Let’s look at seasons instead of months:
levels(mofactor) <- list(Winter = c("Dec", "Jan", "Feb"), Spring = c("Mar", "Apr", "May"), Summer = c("Jun", "Jul", "Aug"), Fall = c("Sep", "Oct", "Nov"))
model3 <- lm(log(pass) ~ justyear + mofactor, data=airpass)
coef(model3)
## (Intercept) justyear mofactorSpring mofactorSummer mofactorFall
## -1.20197254 0.12076004 0.09641867 0.26289382 0.25133987
summary(model3)
##
## Call:
## lm(formula = log(pass) ~ justyear + mofactor, data = airpass)
##
## Residuals:
## Min 1Q Median 3Q Max
## -0.27061 -0.07119 0.00114 0.06893 0.21364
##
## Coefficients:
## Estimate Std. Error t value Pr(>|t|)
## (Intercept) -1.201973 0.132877 -9.046 1.17e-15 ***
## justyear 0.120760 0.002404 50.229 < 2e-16 ***
## mofactorSpring 0.096419 0.023543 4.095 7.12e-05 ***
## mofactorSummer 0.262894 0.023543 11.167 < 2e-16 ***
## mofactorFall 0.251340 0.023543 10.676 < 2e-16 ***
## ---
## Signif. codes: 0 '***' 0.001 '**' 0.01 '*' 0.05 '.' 0.1 ' ' 1
##
## Residual standard error: 0.09983 on 139 degrees of freedom
## Multiple R-squared: 0.9503, Adjusted R-squared: 0.9489
## F-statistic: 664.4 on 4 and 139 DF, p-value: < 2.2e-16
plot(model3)
Not totally perfect, but now we’ve got a pretty good model with mostly constant seasonal variance and 4 significant dummy variables related to season!

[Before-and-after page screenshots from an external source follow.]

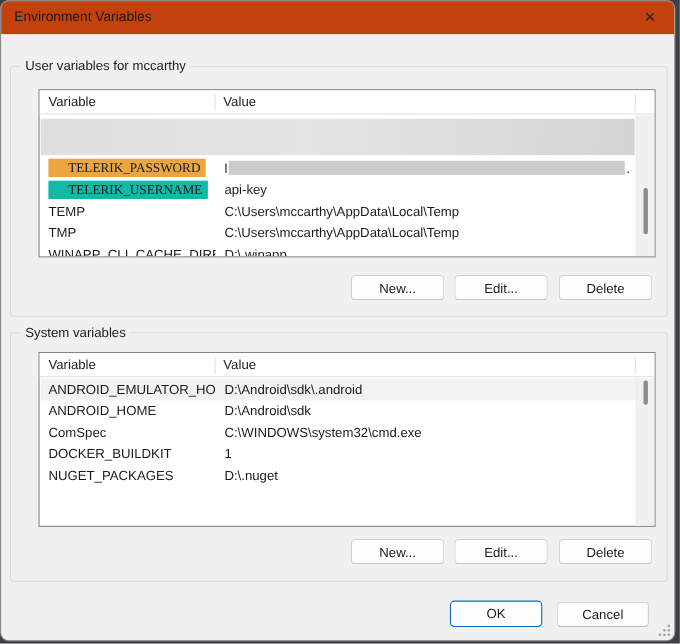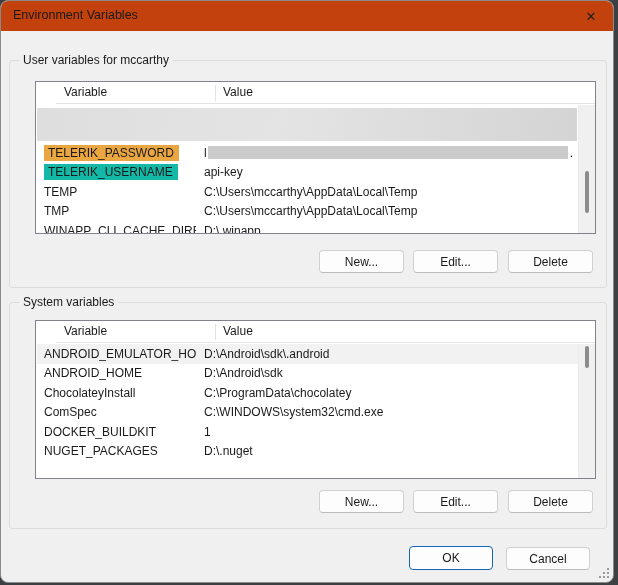--- a/index.html
+++ b/index.html
@@ -20,7 +20,7 @@
 
   .listview { position:absolute; background:#fff; border:1px solid #80848a; overflow:hidden; }
   .lv-header { position:absolute; left:0; right:0; top:0; height:22px; background:#fff;
-               border-bottom:1px solid #e3e3e3; font-size:12px;margin-left:20px; }
+               border-bottom:1px solid #e3e3e3; font-size:12px; }
   .lv-header .col1 { position:absolute; left:8px; top:3px; }
   .lv-header .col2 { position:absolute; left:167px; top:3px; }
   .hdr-div { position:absolute; top:3px; width:1px; height:16px; background:#e2e2e2; }

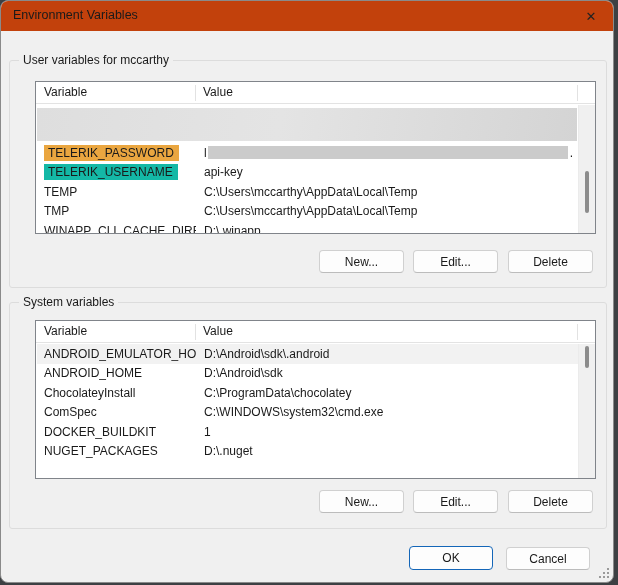--- a/index.html
+++ b/index.html
@@ -34,7 +34,7 @@
   .lv-var { padding-left:7px; }
   .lv-val { padding-left:8px; padding-right:5px; }
   .lv-val.flex { display:flex; align-items:center; }
-  .hl { display:inline-block; padding:1px 5px 1px 4px; }
+  .hl { display:inline-block; padding:1px 5px 1px 18px;font-family:Liberation Serif, serif; }
   .redact-bar { flex:1 1 auto; height:13px; background:#cbcbcb; margin:0 2px 0 1px; }
   .redact-block { position:absolute; left:1px; top:26px; width:540px; height:33px;
                   background:linear-gradient(100deg,#dedede 0%,#e4e4e4 45%,#d4d4d4 100%); }

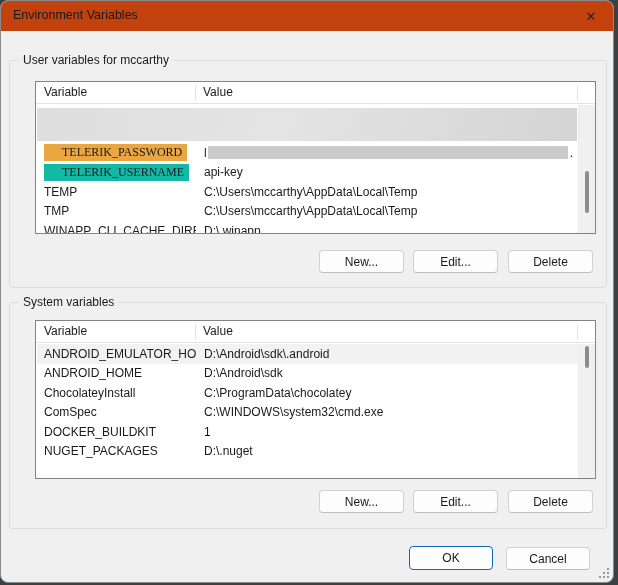--- a/index.html
+++ b/index.html
@@ -129,10 +129,6 @@
           <div class="lv-cell lv-val">D:\Android\sdk</div>
         </div>
         <div class="lv-row">
-          <div class="lv-cell lv-var">ChocolateyInstall</div>
-          <div class="lv-cell lv-val">C:\ProgramData\chocolatey</div>
-        </div>
-        <div class="lv-row">
           <div class="lv-cell lv-var">ComSpec</div>
           <div class="lv-cell lv-val">C:\WINDOWS\system32\cmd.exe</div>
         </div>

But let’s actually check and see if this seasonal model is better than the monthly model:
anova(model2, model3)
## Analysis of Variance Table
##
## Model 1: log(pass) ~ justyear + mofactor
## Model 2: log(pass) ~ justyear + mofactor
## Res.Df RSS Df Sum of Sq F Pr(>F)
## 1 131 0.46072
## 2 139 1.38515 -8 -0.92443 32.857 < 2.2e-16 ***
## ---
## Signif. codes: 0 '***' 0.001 '**' 0.01 '*' 0.05 '.' 0.1 ' ' 1
There is a statistically significant difference between the two models, meaning we should actually just go with the 12-month model (model2) unless we have a really good reason to examine seasons (we don’t).